━━ GIVEN DATA

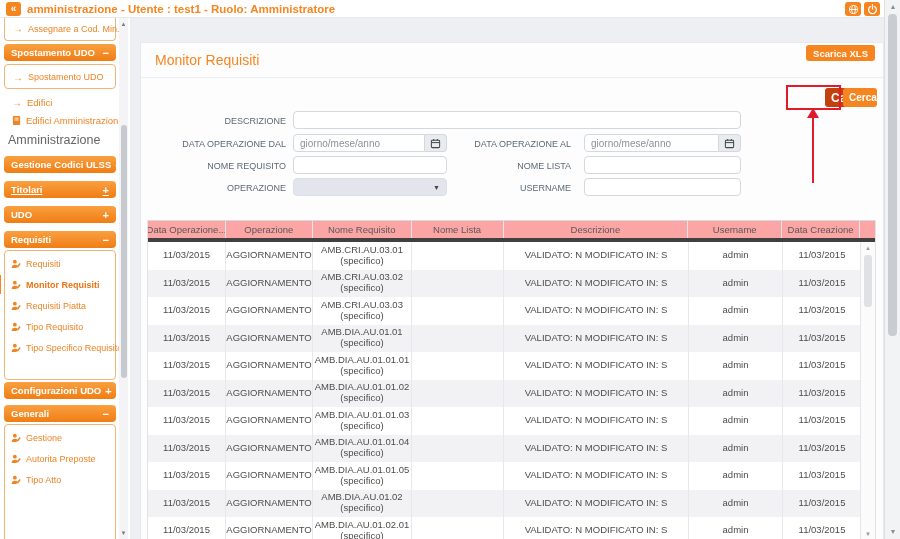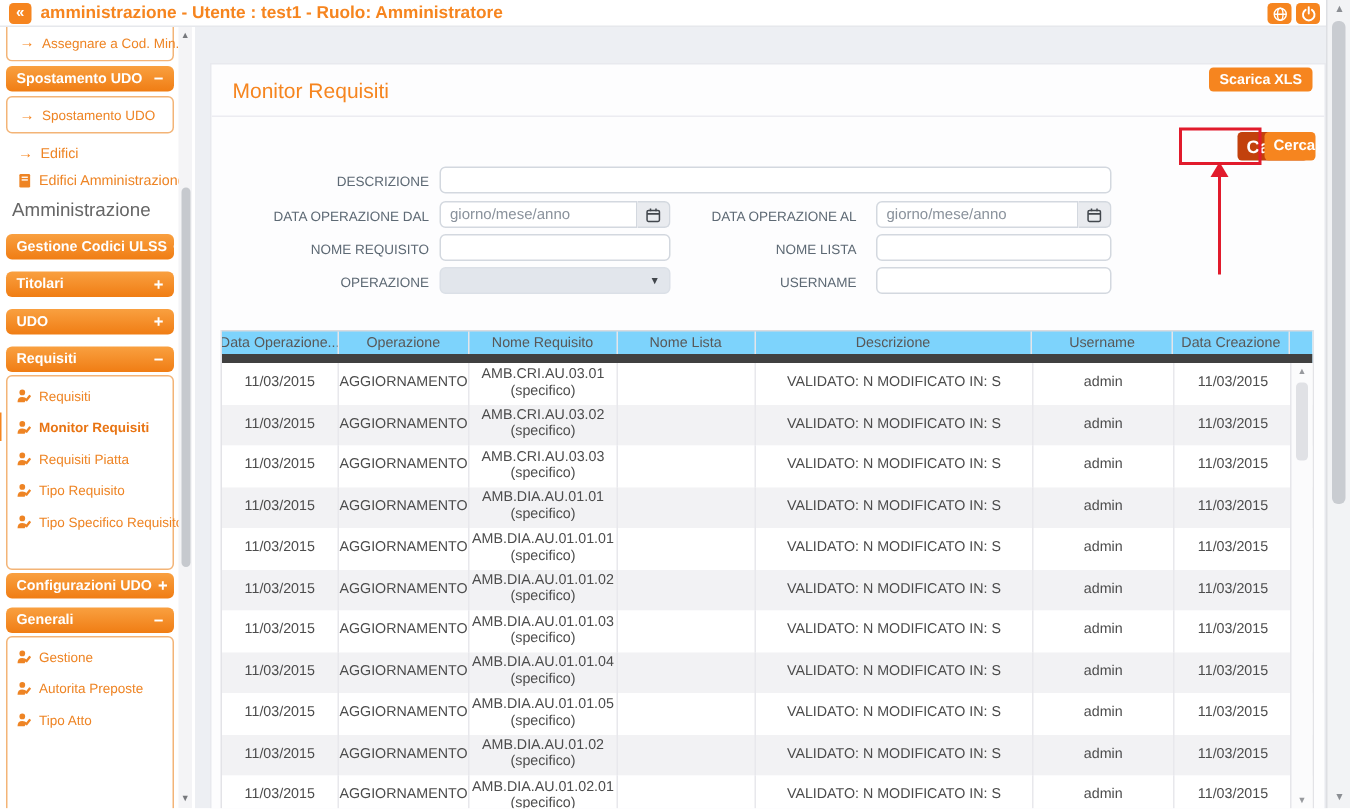--- a/index.html
+++ b/index.html
@@ -81,21 +81,21 @@
           border-left:0;border-radius:0 4px 4px 0;display:flex;align-items:center;justify-content:center;
           padding:0;cursor:pointer;}
   .finput.with-cal{border-radius:4px 0 0 4px;}
   .fselect{position:absolute;height:18px;background:#e2e6ec;border:1px solid #dbe0e7;border-radius:4px;
           display:flex;align-items:center;justify-content:flex-end;padding:0 6px;cursor:pointer;}
   .fselect .caret{font-size:7px;color:#42474d;}
 
   
   .tablewrap{position:absolute;left:6px;top:177px;width:729px;height:320px;overflow:hidden;
           border-left:1px solid #e3e3e7;border-right:1px solid #e3e3e7;}
-  .thead{display:flex;height:22px;border-top:1px solid #d9dade;border-bottom:6px solid #404040;background:#7dd3fc;}
+  .thead{display:flex;height:22px;border-top:1px solid #d9dade;border-bottom:4px solid #404040;background:#fca5a5;}
   .th{display:flex;align-items:center;justify-content:center;font-size:9.5px;color:#585858;
       border-right:1px solid #e5e5e9;height:100%;white-space:nowrap;overflow:hidden;cursor:pointer;}
   .th.spacer{width:15px;border-right:0;cursor:default;}
   .tbody{position:relative;}
   .tr{display:flex;height:27.5px;background:#fff;}
   .tr:nth-child(even){background:#f2f2f4;}
   .td{display:flex;flex-direction:column;align-items:center;justify-content:center;font-size:9.5px;
       color:#4c4c4c;border-right:1px solid #e8e8ec;height:100%;text-align:center;line-height:1.15;
       white-space:nowrap;overflow:hidden;}
   .c0{width:78px;}.c1{width:87px;}.c2{width:99px;}.c3{width:92px;}.c4{width:185px;}.c5{width:94px;}.c6{width:78px;border-right:0 !important;}
@@ -174,21 +174,21 @@
       </div>
     </div>
 
     <div class="section-label" style="top:115px;">Amministrazione</div>
 
     <div class="side-bar-header" style="top:138px;">
       <span>Gestione Codici ULSS</span>
       <span class="tg">+</span>
     </div>
 
-    <div class="side-bar-header" style="top:163px;">
+    <div class="side-bar-header" style="top:163px;text-decoration:underline;">
       <span>Titolari</span>
       <span class="tg">+</span>
     </div>
 
     <div class="side-bar-header" style="top:188px;">
       <span>UDO</span>
       <span class="tg">+</span>
     </div>
 
     <div class="side-bar-header" style="top:213px;">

━━━━

- WORK TO COMPLETE
Each line of the listing must be restated word for word, and the pictures left out.

- ANSWER AREA
--- a/index.html
+++ b/index.html
@@ -81,21 +81,21 @@
           border-left:0;border-radius:0 4px 4px 0;display:flex;align-items:center;justify-content:center;
           padding:0;cursor:pointer;}
   .finput.with-cal{border-radius:4px 0 0 4px;}
   .fselect{position:absolute;height:18px;background:#e2e6ec;border:1px solid #dbe0e7;border-radius:4px;
           display:flex;align-items:center;justify-content:flex-end;padding:0 6px;cursor:pointer;}
   .fselect .caret{font-size:7px;color:#42474d;}
 
   
   .tablewrap{position:absolute;left:6px;top:177px;width:729px;height:320px;overflow:hidden;
           border-left:1px solid #e3e3e7;border-right:1px solid #e3e3e7;}
-  .thead{display:flex;height:22px;border-top:1px solid #d9dade;border-bottom:6px solid #404040;background:#7dd3fc;}
+  .thead{display:flex;height:22px;border-top:1px solid #d9dade;border-bottom:4px solid #404040;background:#fca5a5;}
   .th{display:flex;align-items:center;justify-content:center;font-size:9.5px;color:#585858;
       border-right:1px solid #e5e5e9;height:100%;white-space:nowrap;overflow:hidden;cursor:pointer;}
   .th.spacer{width:15px;border-right:0;cursor:default;}
   .tbody{position:relative;}
   .tr{display:flex;height:27.5px;background:#fff;}
   .tr:nth-child(even){background:#f2f2f4;}
   .td{display:flex;flex-direction:column;align-items:center;justify-content:center;font-size:9.5px;
       color:#4c4c4c;border-right:1px solid #e8e8ec;height:100%;text-align:center;line-height:1.15;
       white-space:nowrap;overflow:hidden;}
   .c0{width:78px;}.c1{width:87px;}.c2{width:99px;}.c3{width:92px;}.c4{width:185px;}.c5{width:94px;}.c6{width:78px;border-right:0 !important;}
@@ -174,21 +174,21 @@
       </div>
     </div>
 
     <div class="section-label" style="top:115px;">Amministrazione</div>
 
     <div class="side-bar-header" style="top:138px;">
       <span>Gestione Codici ULSS</span>
       <span class="tg">+</span>
     </div>
 
-    <div class="side-bar-header" style="top:163px;">
+    <div class="side-bar-header" style="top:163px;text-decoration:underline;">
       <span>Titolari</span>
       <span class="tg">+</span>
     </div>
 
     <div class="side-bar-header" style="top:188px;">
       <span>UDO</span>
       <span class="tg">+</span>
     </div>
 
     <div class="side-bar-header" style="top:213px;">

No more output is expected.